A backup quarterback has started at least one game for the Bears in every season since 2009.

Tyson Bagent

The unheralded, undrafted rookie from Division II Shepherd University hasn’t looked out of place in an NFL camp. In fact, he arguably has shown the greatest grasp of coordinator Luke Getsy’s offense among the backup QBs. He’s still a long shot but has earned the better look.

The offensive line

The Bears entered camp with a set lineup — and a promising one. But with injuries to right guard Nate Davis, left guard Teven Jenkins, veteran backup center/guard Lucas Patrick and now center Cody Whitehair, the line hasn’t played together much in camp, and things could get messy in a hurry if they can’t shake the injury bug.

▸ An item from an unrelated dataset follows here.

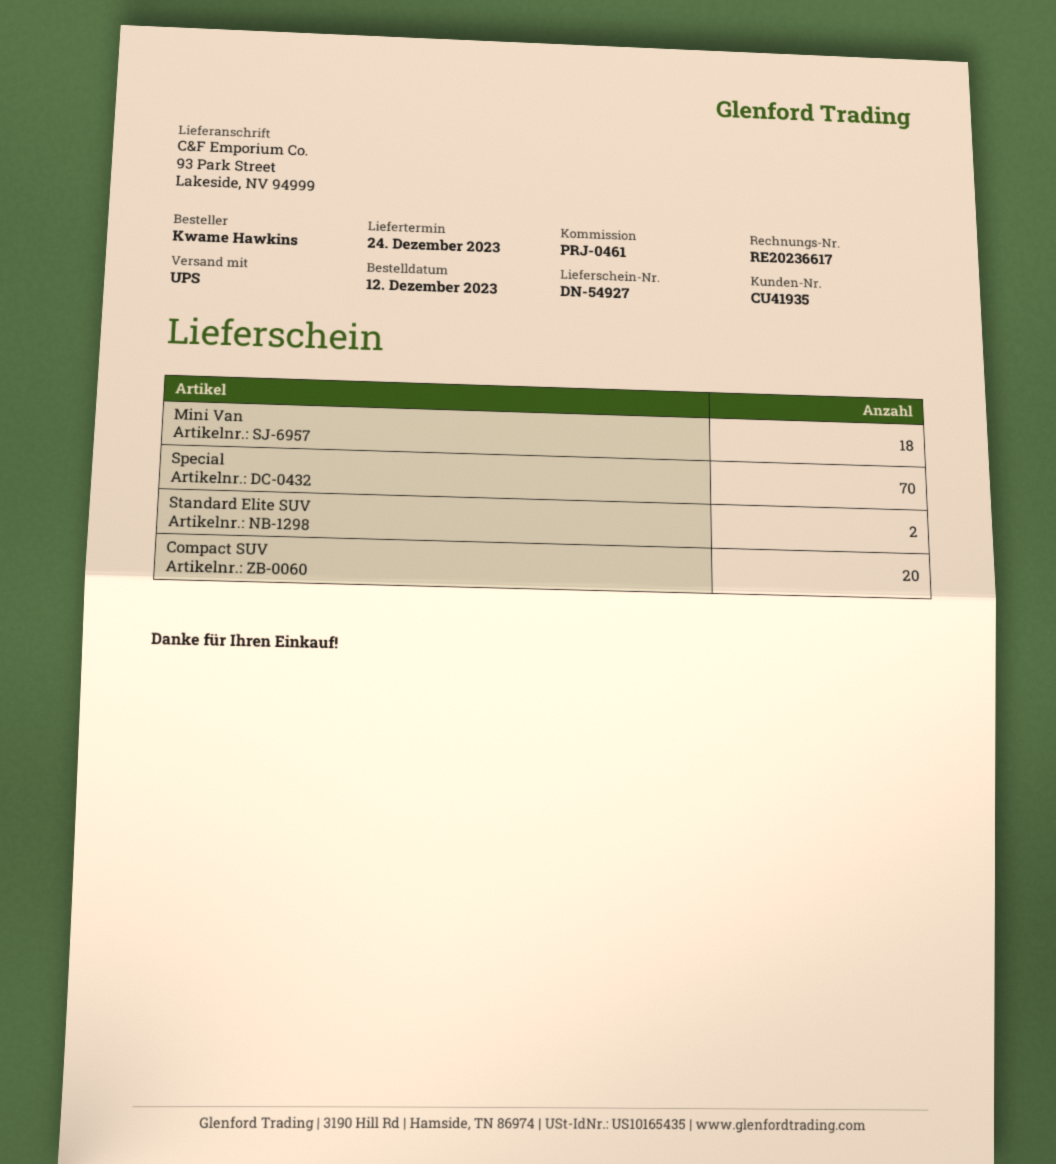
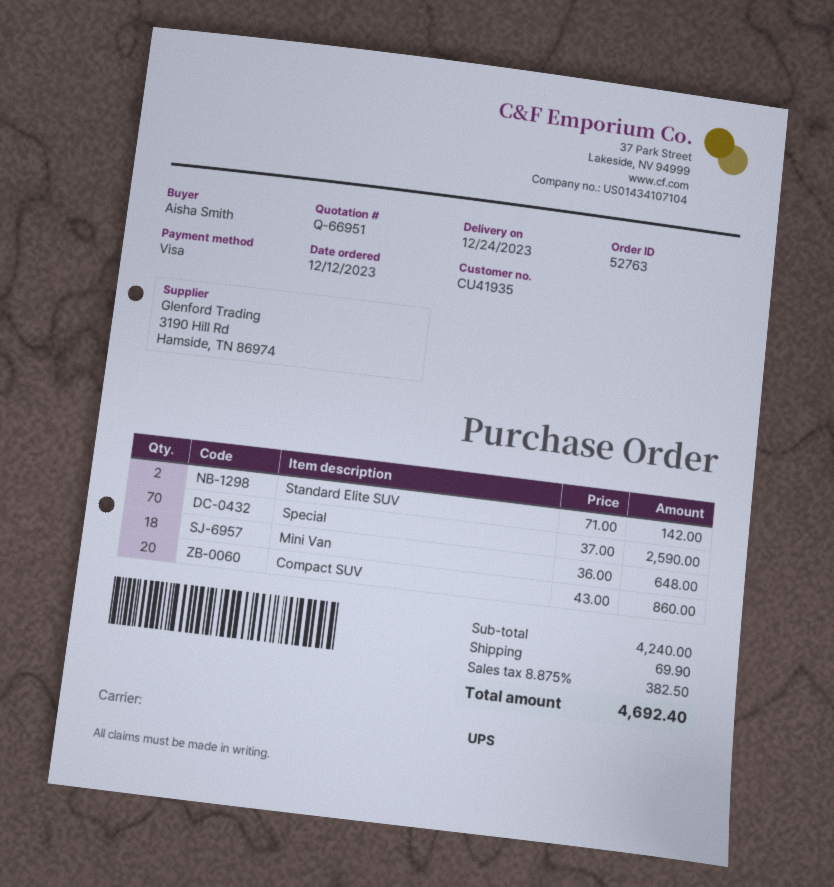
ordered by: Kwame Hawkins -> Aisha Smith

Alex Leatherwood (who replaced Jenkins), Ja’Tyre Carter (who replaced Davis) and now Doug Kramer (who replaced Whitehair) could be key depth pieces.

The rookies

It remains to be seen how careful Eberflus will be with his starters or potential starters, but he likes to give his rookies experience. Cornerback Tyrique Stevenson got an extended look last week against the Titans.

Cornerback Terell Smith, competing with Stevenson for a starting job, returned to practice this week after missing the Titans game with an injury. Defensive tackles Gervon Dexter, Zacch Pickens and Travis Bell, running back Roschon Johnson and linebacker Noah Sewell also bear watching.